[PROBLEM DETAILS]
Search the listing for the word "span" and copy every line where it turns up.
□ □ □ □ □
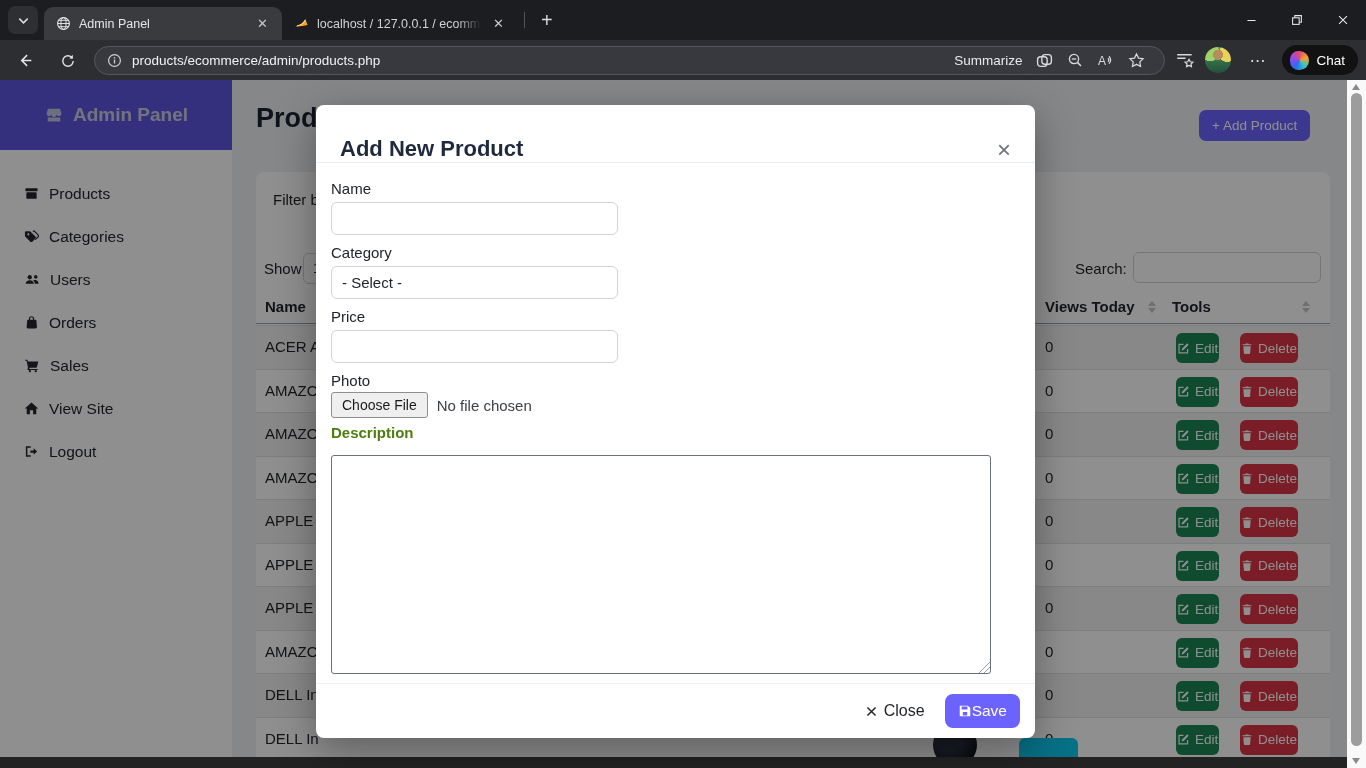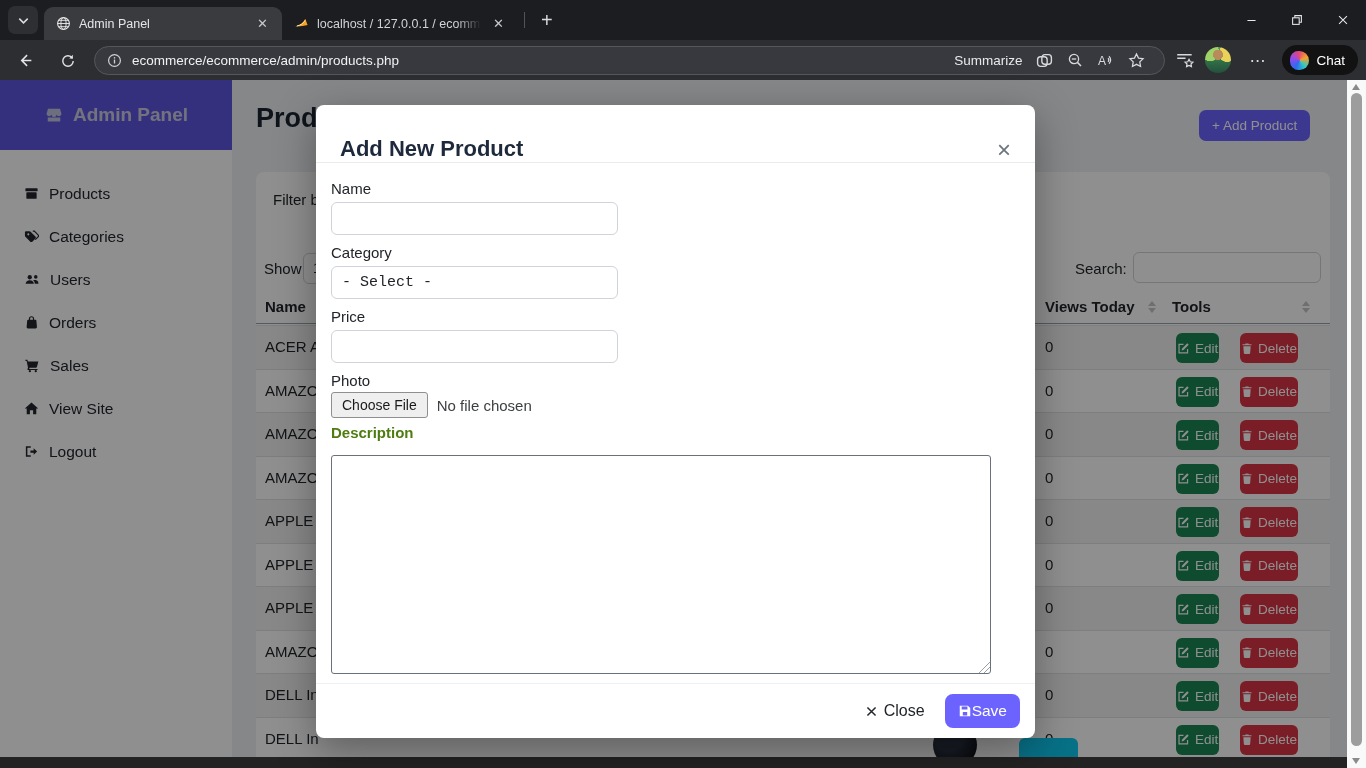--- a/index.html
+++ b/index.html
@@ -209,7 +209,7 @@
           <rect x="7.3" y="7" width="1.4" height="4.2" fill="#cfcfd2"></rect>
           <rect x="7.3" y="4.4" width="1.4" height="1.5" fill="#cfcfd2"></rect>
         </svg>
-      <span class="urltext">ecommerce/ecommerce/admin/products.php</span>
+      <span class="urltext">products/ecommerce/admin/products.php</span>
       <span class="summarize">Summarize</span>
       <svg class="icon pill-ic" width="17" height="17" viewBox="0 0 16 16">
           <rect x="1.5" y="4.5" width="9" height="9" rx="2.8" fill="none" stroke="#d8d9db" stroke-width="1.3"></rect>

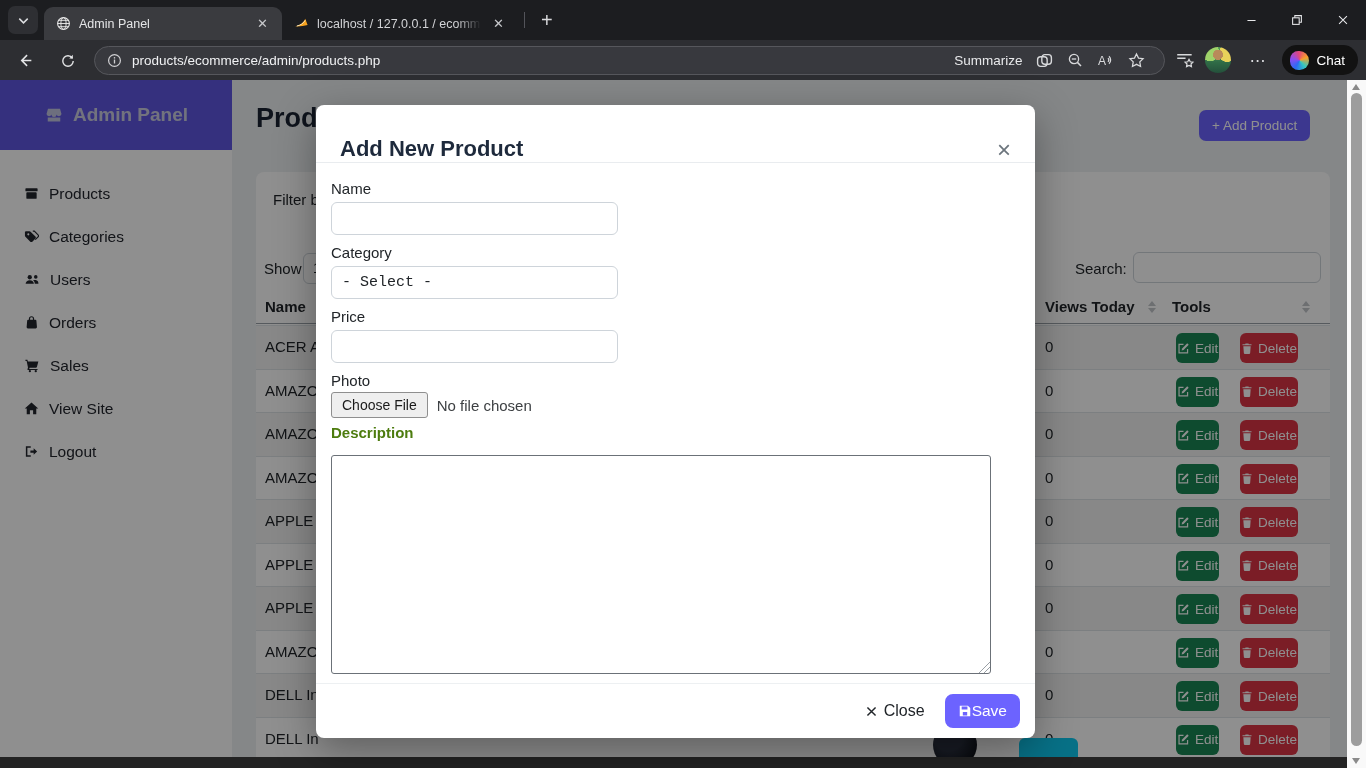--- a/index.html
+++ b/index.html
@@ -127,7 +127,7 @@
   .finput { width:287px; height:33px; border:1px solid #ced4da; border-radius:6px; background:#fff;
     font-size:15px; padding:0 10px; color:#212529; }
   .fselect { width:287px; height:33px; border:1px solid #ced4da; border-radius:6px; background:#fff;
-    font-size:15px; color:#212529; line-height:31px; padding-left:10px;font-family:Liberation Mono, monospace; }
+    font-size:15px; color:#212529; line-height:31px; padding-left:10px; }
   .filerow { display:flex; align-items:center; gap:9px; height:26px; }
   .filebtn { height:26px; padding:0 10px; background:#efefef; border:1px solid #8f8f8f; border-radius:3px;
     font-size:14px; color:#1a1a1a; }

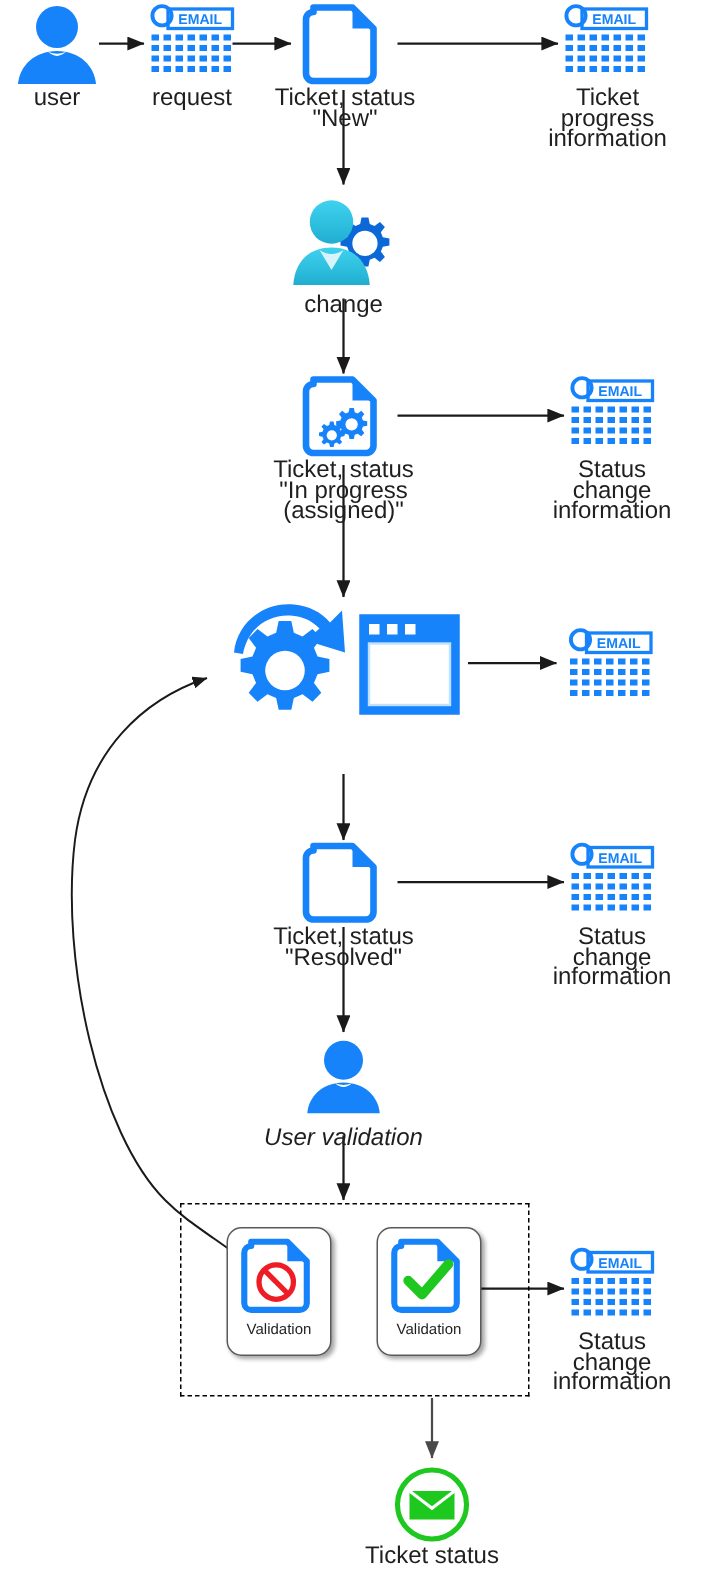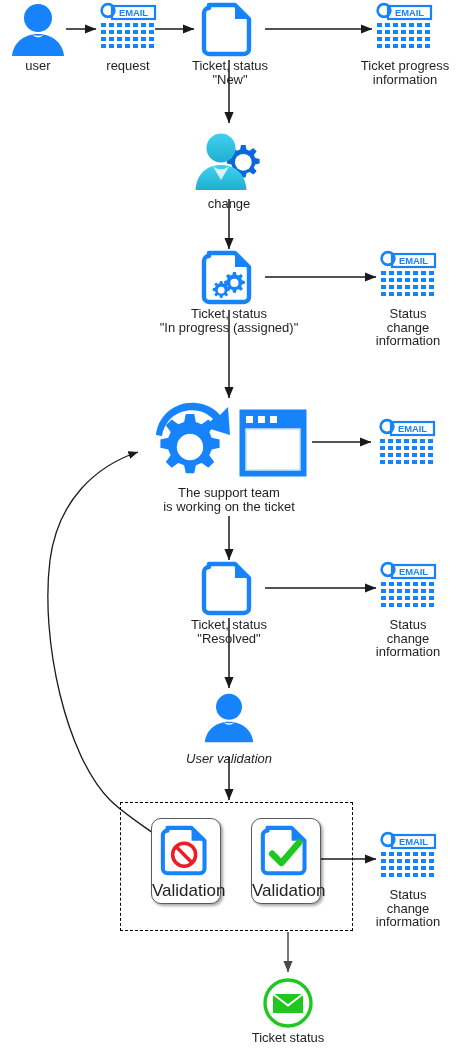--- a/index.html
+++ b/index.html
@@ -7,7 +7,7 @@
        font-family:"Liberation Sans",sans-serif;color:#1a1a1a;}
   #stage{position:relative;width:467px;height:1050px;overflow:hidden;}
   .node{position:absolute;text-decoration:underline;}
-  .lbl{position:absolute;text-align:center;font-size:13px;line-height:13.5px;
+  .lbl{position:absolute;text-align:center;font-size:16px;line-height:13.5px;
        color:#1f1f1f;white-space:pre-line;}
   svg{display:block;overflow:visible;}
   .edge-layer{position:absolute;left:0;top:0;width:467px;height:1050px;pointer-events:none;}

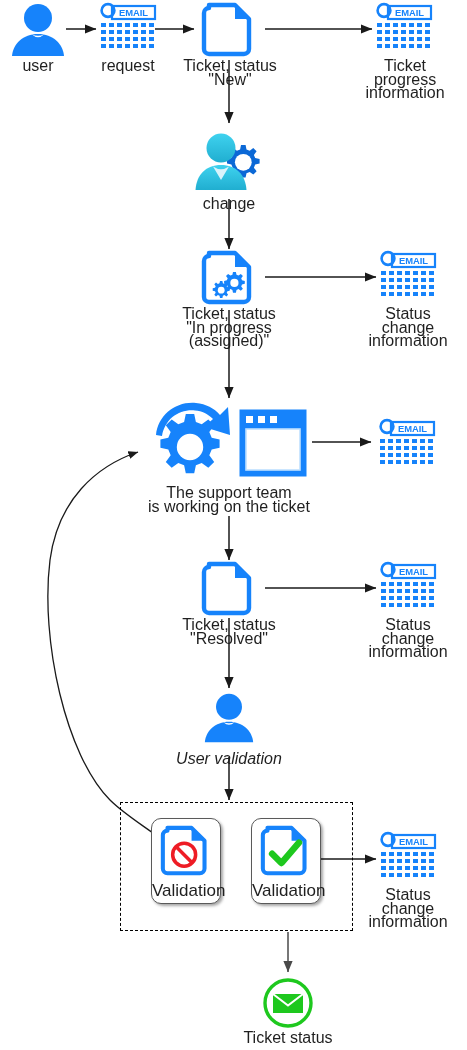--- a/index.html
+++ b/index.html
@@ -284,8 +284,6 @@
       <rect x="8" y="21" width="54" height="41" fill="none" stroke="#bfe0ff" stroke-width="1.6"></rect>
     </svg>
   </div>
-  <div class="lbl" style="left:146px;top:486px;width:166px;">The support team
-is working on the ticket</div>
 
   <div class="node" style="left:378px;top:418px;">
     <svg width="58" height="50" viewBox="0 0 58 50">

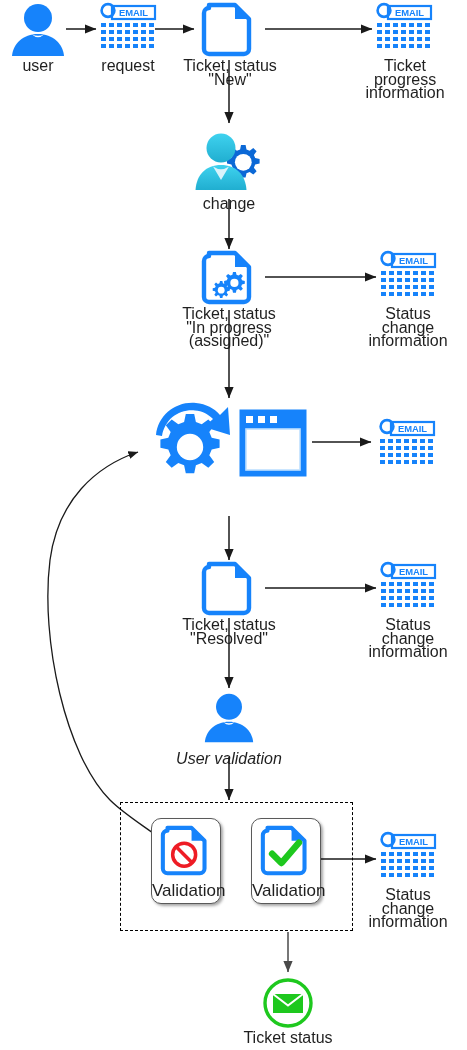--- a/index.html
+++ b/index.html
@@ -14,7 +14,7 @@
   .dashbox{position:absolute;border:1.6px dashed #000;background:transparent;}
   .card{position:absolute;border:1px solid #5a5a5a;border-radius:10px;background:#fff;
         box-shadow:2px 2px 3px rgba(0,0,0,.35);}
-  .card-lbl{position:absolute;width:100%;text-align:center;font-size:17px;color:#1f1f1f;}
+  .card-lbl{position:absolute;width:100%;text-align:center;font-size:10px;color:#1f1f1f;}
 </style>
 </head>
 <body>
□ □ □ □ □
[RESPONSE BOX]
-      <span class="urltext">ecommerce/ecommerce/admin/products.php</span>
+      <span class="urltext">products/ecommerce/admin/products.php</span>
       <span class="summarize">Summarize</span>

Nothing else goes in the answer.